Task brief. Every record below must be retyped exactly, with the pictures left out.

[Modification records]

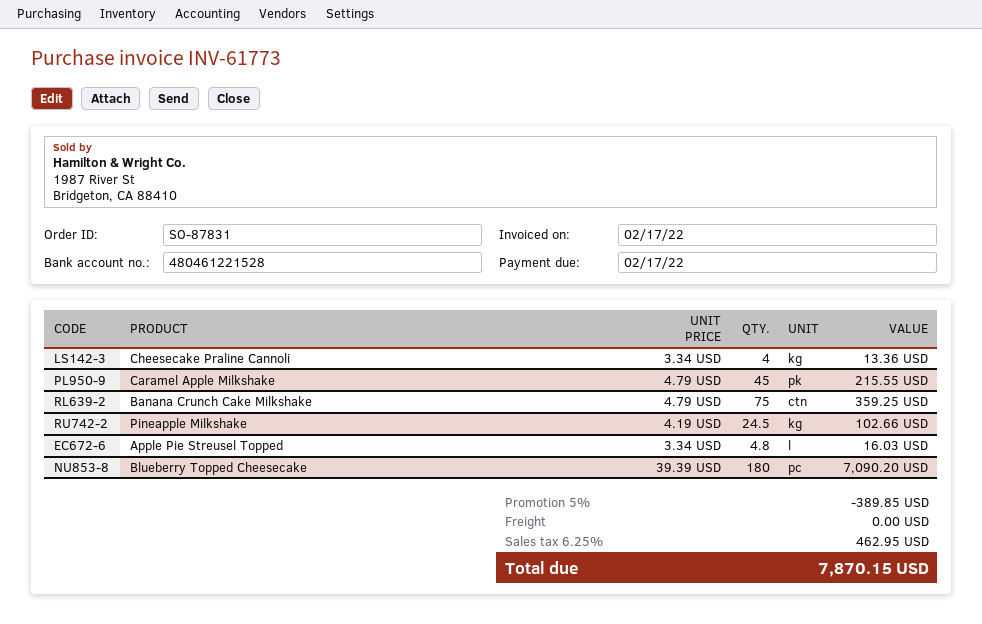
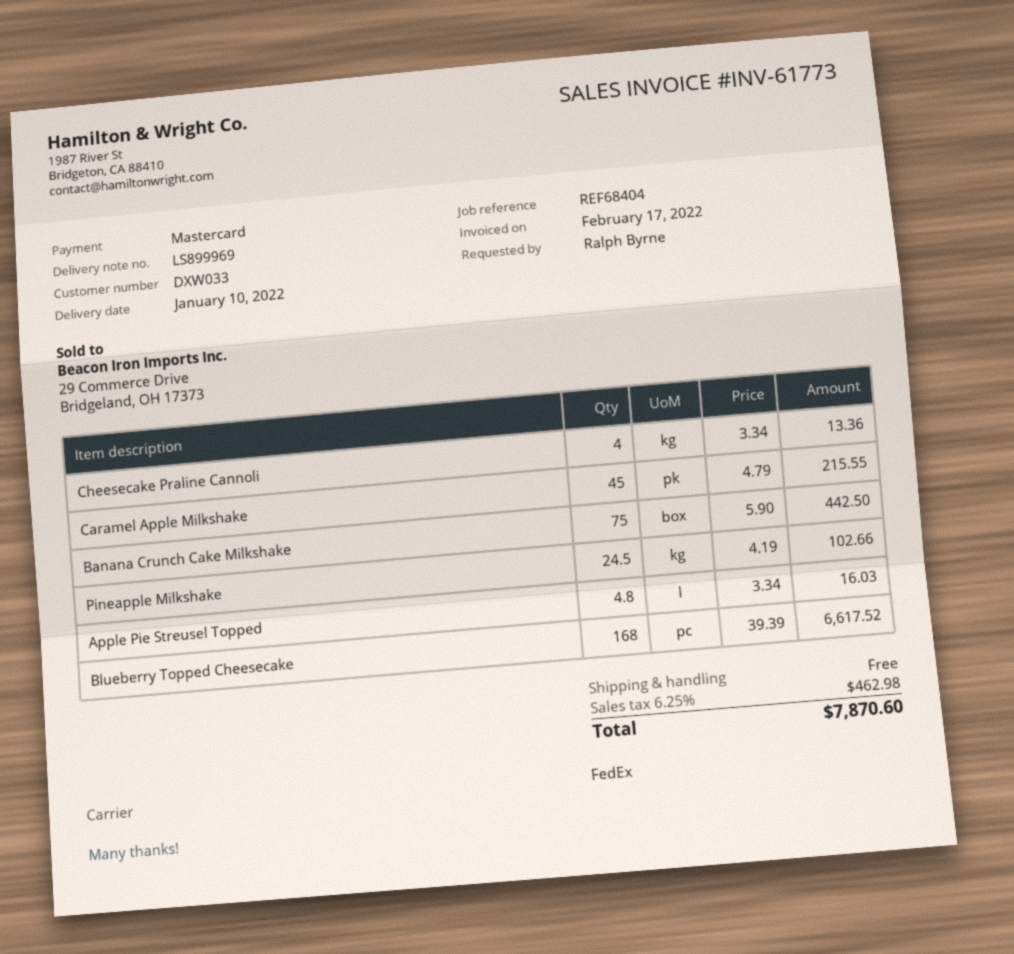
Banana Crunch Cake Milkshake: 75 x 4.79 = 359.25 -> 75 x 5.90 = 442.50
Blueberry Topped Cheesecake: 180 x 39.39 = 7090.20 -> 168 x 39.39 = 6617.52
discount: 5% = 389.85 -> none
tax: 6.25% = 462.95 -> 6.25% = 462.98
total: 7870.15 -> 7870.60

Response for this exercise.
Banana Crunch Cake Milkshake: 75 x 4.79 = 359.25 -> 75 x 5.90 = 442.50
Blueberry Topped Cheesecake: 180 x 39.39 = 7090.20 -> 168 x 39.39 = 6617.52
discount: 5% = 389.85 -> none
tax: 6.25% = 462.95 -> 6.25% = 462.98
total: 7870.15 -> 7870.60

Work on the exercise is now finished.